Cells numbers | Menet and Cottier [10] | ||||
5000 | 15000 | 40000 | 60000 | ||
CMs | 0.98 | 0.45 | 0.34 | 0.31 | 0.33 |
6. Conclusions
In this work, numerical simulations have been developed to study the effect of the computational domain on the aerodynamic characteristics of the flow around the Savonius wind rotor. We present the velocity, the mean velocity and the static pressure.

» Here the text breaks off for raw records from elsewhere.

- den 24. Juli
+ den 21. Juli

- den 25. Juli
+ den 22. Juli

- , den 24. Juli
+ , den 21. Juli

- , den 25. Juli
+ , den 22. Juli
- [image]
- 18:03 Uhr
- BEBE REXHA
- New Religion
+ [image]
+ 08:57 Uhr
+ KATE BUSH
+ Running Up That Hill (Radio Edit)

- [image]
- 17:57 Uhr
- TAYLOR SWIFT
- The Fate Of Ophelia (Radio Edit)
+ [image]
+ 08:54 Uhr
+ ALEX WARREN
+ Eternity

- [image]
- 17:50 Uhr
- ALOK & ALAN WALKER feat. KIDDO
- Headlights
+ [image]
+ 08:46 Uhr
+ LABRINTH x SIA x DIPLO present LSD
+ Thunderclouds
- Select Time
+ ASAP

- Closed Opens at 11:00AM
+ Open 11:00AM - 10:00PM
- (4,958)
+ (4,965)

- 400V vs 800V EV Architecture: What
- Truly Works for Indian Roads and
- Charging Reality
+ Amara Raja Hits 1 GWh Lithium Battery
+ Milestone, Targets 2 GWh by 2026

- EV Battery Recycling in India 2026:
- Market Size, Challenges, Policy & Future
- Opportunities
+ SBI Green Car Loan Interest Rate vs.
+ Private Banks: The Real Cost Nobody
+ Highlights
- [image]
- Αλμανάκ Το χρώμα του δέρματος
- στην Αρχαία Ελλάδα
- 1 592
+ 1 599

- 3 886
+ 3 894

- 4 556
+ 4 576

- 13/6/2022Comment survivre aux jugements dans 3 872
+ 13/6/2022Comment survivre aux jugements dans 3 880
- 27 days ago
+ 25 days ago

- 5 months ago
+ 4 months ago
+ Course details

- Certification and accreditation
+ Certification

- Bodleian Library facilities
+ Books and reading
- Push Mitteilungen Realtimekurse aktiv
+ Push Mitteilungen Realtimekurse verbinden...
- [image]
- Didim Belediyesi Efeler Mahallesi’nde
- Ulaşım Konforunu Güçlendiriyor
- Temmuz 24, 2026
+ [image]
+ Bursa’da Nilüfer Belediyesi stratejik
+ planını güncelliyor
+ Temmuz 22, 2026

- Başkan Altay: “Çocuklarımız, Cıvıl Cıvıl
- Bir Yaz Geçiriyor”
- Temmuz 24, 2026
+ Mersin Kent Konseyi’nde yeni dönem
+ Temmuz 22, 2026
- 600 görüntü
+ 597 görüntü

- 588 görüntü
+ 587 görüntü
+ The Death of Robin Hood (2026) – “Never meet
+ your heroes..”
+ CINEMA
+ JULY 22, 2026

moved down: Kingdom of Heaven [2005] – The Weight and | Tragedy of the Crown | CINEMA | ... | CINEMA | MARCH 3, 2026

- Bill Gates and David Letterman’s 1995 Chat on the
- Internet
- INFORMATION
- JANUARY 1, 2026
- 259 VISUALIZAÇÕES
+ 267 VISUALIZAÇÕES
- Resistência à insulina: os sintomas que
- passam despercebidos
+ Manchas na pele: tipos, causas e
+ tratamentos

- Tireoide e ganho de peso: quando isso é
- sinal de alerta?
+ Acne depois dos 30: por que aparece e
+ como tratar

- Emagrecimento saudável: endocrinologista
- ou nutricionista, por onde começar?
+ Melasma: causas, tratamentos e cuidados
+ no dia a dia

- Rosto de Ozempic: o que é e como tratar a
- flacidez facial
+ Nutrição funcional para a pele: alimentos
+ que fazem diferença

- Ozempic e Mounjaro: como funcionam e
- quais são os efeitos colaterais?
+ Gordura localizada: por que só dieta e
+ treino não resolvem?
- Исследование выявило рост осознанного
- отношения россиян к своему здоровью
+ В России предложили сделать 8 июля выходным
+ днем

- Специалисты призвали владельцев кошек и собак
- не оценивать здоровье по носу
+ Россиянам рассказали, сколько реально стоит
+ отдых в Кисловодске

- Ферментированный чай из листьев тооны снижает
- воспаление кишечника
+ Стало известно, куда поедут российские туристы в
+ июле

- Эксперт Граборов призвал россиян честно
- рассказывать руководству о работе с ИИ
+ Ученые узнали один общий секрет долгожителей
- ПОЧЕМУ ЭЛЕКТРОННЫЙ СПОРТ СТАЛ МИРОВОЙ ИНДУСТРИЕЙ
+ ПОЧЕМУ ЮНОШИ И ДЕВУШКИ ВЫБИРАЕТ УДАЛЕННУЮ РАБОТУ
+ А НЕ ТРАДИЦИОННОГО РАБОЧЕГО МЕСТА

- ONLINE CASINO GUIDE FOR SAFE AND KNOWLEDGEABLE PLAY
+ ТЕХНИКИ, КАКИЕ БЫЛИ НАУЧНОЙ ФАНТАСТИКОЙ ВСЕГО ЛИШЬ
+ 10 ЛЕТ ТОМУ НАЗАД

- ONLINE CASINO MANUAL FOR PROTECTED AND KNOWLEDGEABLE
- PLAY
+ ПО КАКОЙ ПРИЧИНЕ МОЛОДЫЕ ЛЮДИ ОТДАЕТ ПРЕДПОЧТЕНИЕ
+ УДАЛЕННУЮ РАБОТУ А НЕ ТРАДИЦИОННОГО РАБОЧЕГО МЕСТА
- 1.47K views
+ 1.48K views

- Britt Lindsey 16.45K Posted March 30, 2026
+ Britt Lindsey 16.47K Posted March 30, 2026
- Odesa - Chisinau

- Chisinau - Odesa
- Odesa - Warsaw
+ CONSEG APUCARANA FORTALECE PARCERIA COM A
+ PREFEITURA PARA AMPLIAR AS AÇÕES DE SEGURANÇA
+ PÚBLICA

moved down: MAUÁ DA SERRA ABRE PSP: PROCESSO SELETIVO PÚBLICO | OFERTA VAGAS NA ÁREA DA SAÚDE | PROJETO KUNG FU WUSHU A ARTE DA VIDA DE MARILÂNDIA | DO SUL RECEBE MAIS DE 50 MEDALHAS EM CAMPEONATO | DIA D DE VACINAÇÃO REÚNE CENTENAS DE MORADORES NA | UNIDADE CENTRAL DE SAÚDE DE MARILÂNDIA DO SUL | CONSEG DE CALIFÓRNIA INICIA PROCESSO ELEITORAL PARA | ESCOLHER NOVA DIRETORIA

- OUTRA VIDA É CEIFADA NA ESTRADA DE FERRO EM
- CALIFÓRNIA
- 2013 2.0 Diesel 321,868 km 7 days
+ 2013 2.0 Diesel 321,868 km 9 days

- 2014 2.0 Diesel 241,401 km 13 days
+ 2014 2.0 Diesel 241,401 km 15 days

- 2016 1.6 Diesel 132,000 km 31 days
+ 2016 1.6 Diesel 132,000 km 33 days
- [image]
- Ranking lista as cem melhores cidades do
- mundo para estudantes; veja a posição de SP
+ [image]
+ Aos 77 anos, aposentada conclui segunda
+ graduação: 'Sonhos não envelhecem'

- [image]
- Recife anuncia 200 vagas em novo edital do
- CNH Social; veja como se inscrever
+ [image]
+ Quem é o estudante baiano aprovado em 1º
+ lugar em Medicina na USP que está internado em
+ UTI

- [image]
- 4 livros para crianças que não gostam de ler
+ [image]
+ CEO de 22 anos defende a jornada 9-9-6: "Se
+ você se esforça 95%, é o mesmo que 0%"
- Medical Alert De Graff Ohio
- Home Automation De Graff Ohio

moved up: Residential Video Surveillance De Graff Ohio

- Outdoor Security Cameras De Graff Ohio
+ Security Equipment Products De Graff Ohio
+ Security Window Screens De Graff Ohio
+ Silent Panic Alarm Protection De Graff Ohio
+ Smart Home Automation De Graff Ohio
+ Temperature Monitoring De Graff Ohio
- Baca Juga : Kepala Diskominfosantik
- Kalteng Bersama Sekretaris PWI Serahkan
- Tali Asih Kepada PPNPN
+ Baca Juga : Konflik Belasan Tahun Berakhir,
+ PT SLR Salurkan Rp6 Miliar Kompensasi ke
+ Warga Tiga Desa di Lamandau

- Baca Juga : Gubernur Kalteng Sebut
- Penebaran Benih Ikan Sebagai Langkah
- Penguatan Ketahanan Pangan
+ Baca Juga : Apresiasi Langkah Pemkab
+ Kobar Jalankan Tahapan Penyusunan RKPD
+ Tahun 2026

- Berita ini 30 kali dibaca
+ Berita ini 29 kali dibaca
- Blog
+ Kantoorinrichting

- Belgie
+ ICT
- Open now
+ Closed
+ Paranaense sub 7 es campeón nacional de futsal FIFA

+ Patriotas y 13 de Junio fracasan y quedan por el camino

According to the numerical results, it has been observed that the computational domain has a direct effect on the aerodynamic characteristics. The comparison of the static torque coefficients with those given by Menet and Cottier [5] is performed. A good agreement was obtained and confirmed the numerical method. In the future, we propose to study the effect of the incidence angle and the overlap of the buckets.